Standard MBC treatment follows female breast cancer protocols, including mastectomy and endocrine therapy for hormone receptor-positive cases (39). Currently, in clinical practice, the application of traditional Chinese medicine as an adjunct to radiotherapy and chemotherapy in the treatment of breast cancer is widespread. This addition can enhance therapeutic efficacy, reduce side effects, promote the recovery of physical function after cancer treatment, decrease recurrence and metastasis, and improve quality of life (40). Research has found that Huangqi Sijun Decoction can alleviate fatigue in patients with breast cancer after chemotherapy (41), while Wenshen Zhuanggu Formula can reduce leukopenia, nausea, vomiting, gastrointestinal reactions, hair loss and bone marrow suppression (42). Adverse events were evaluated according to the Common Terminology Criteria for Adverse Events version 5.0 (43).

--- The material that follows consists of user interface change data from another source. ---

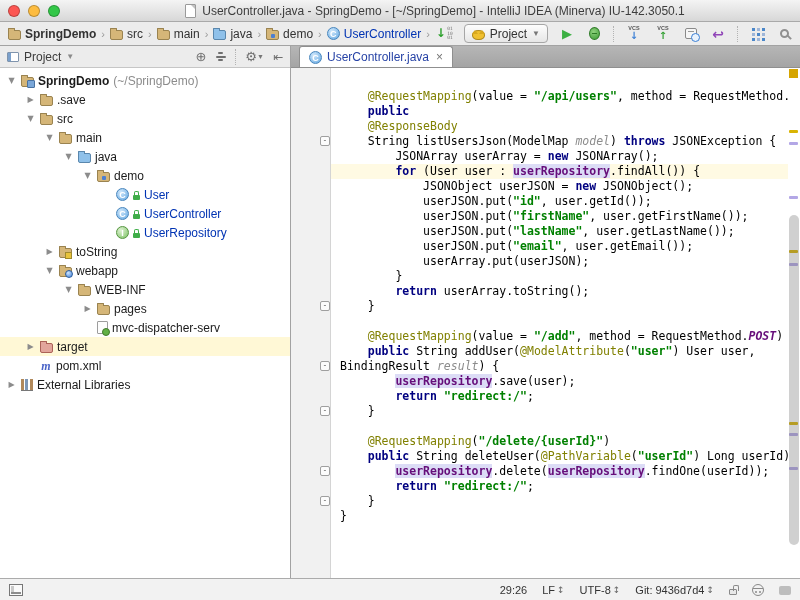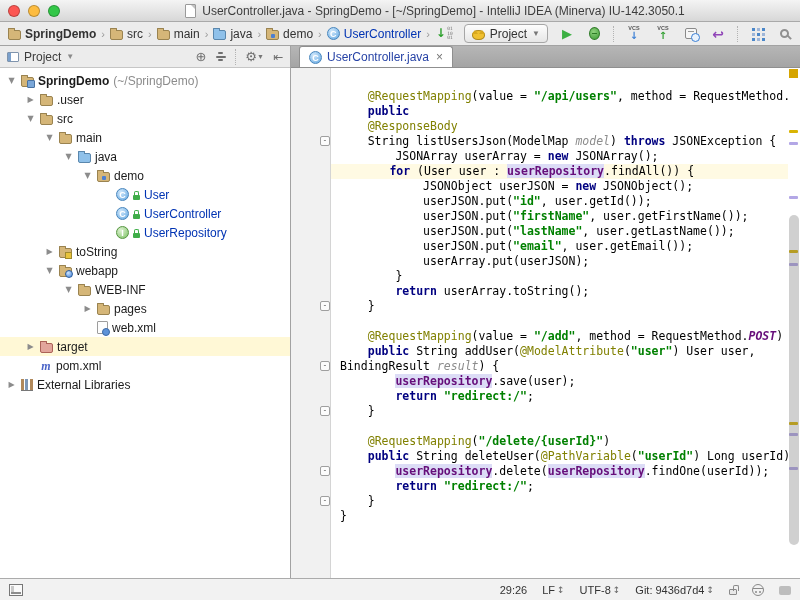".user" span.tlabel { text: .user -> .save }
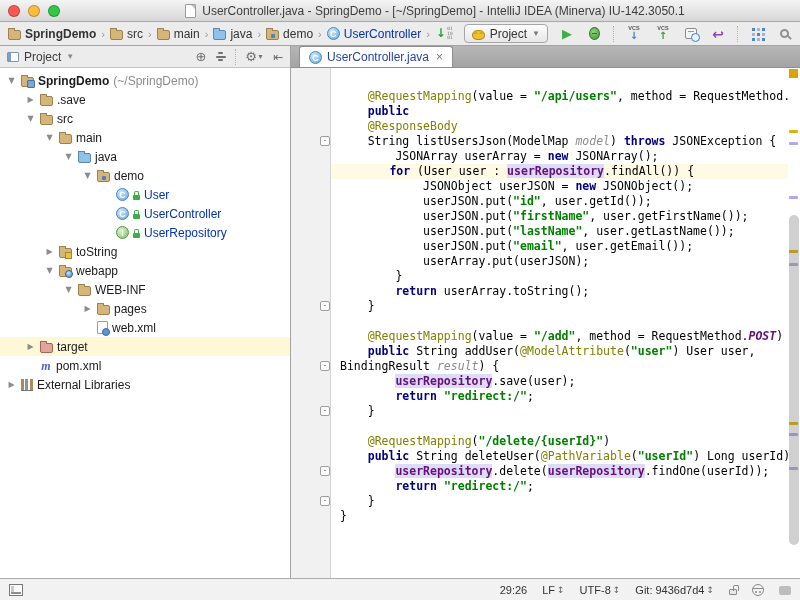"for (User user :" .cline.crow { padding-left: 3px -> 9px }
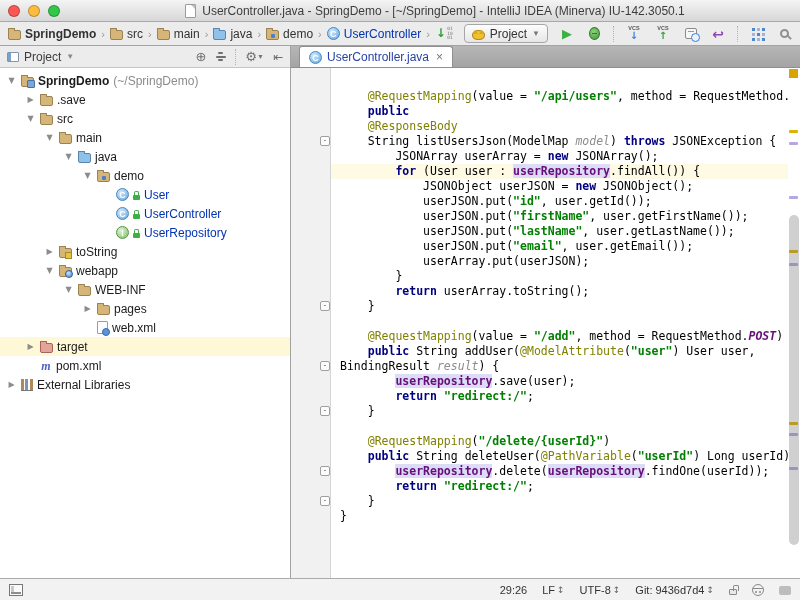"mvc-dispatcher-serv" div.trow { html: none -> <div> <span></span> <span></span> <span>mvc-dispatcher-serv</span> </div> }
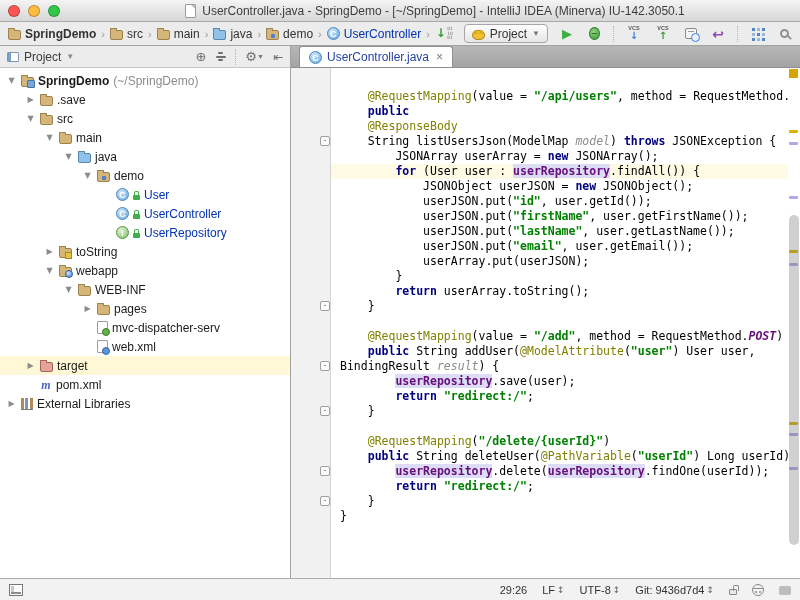"web.xml" div.trow { html: <div> <span></span> <span></span> <span>web.xml</span> </div> -> none }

In the present study, integrating traditional Chinese medicine with Western cancer treatment alleviated the patient's discomfort and chemotherapy-induced bone marrow suppression. Both traditional decoctions and Chinese herbal medicine serve as important approaches in the treatment of breast cancer, and hold important implications for breast cancer therapy. During chemotherapy, no grade 3 or greater nausea/vomiting occurred (43). Multidisciplinary management effectively controlled both malignancies, with the patient remaining recurrence-free for >1 year post-treatment. This underscores the importance of comprehensive, integrative strategies and long-term follow-up for managing rare, complex cancer cases.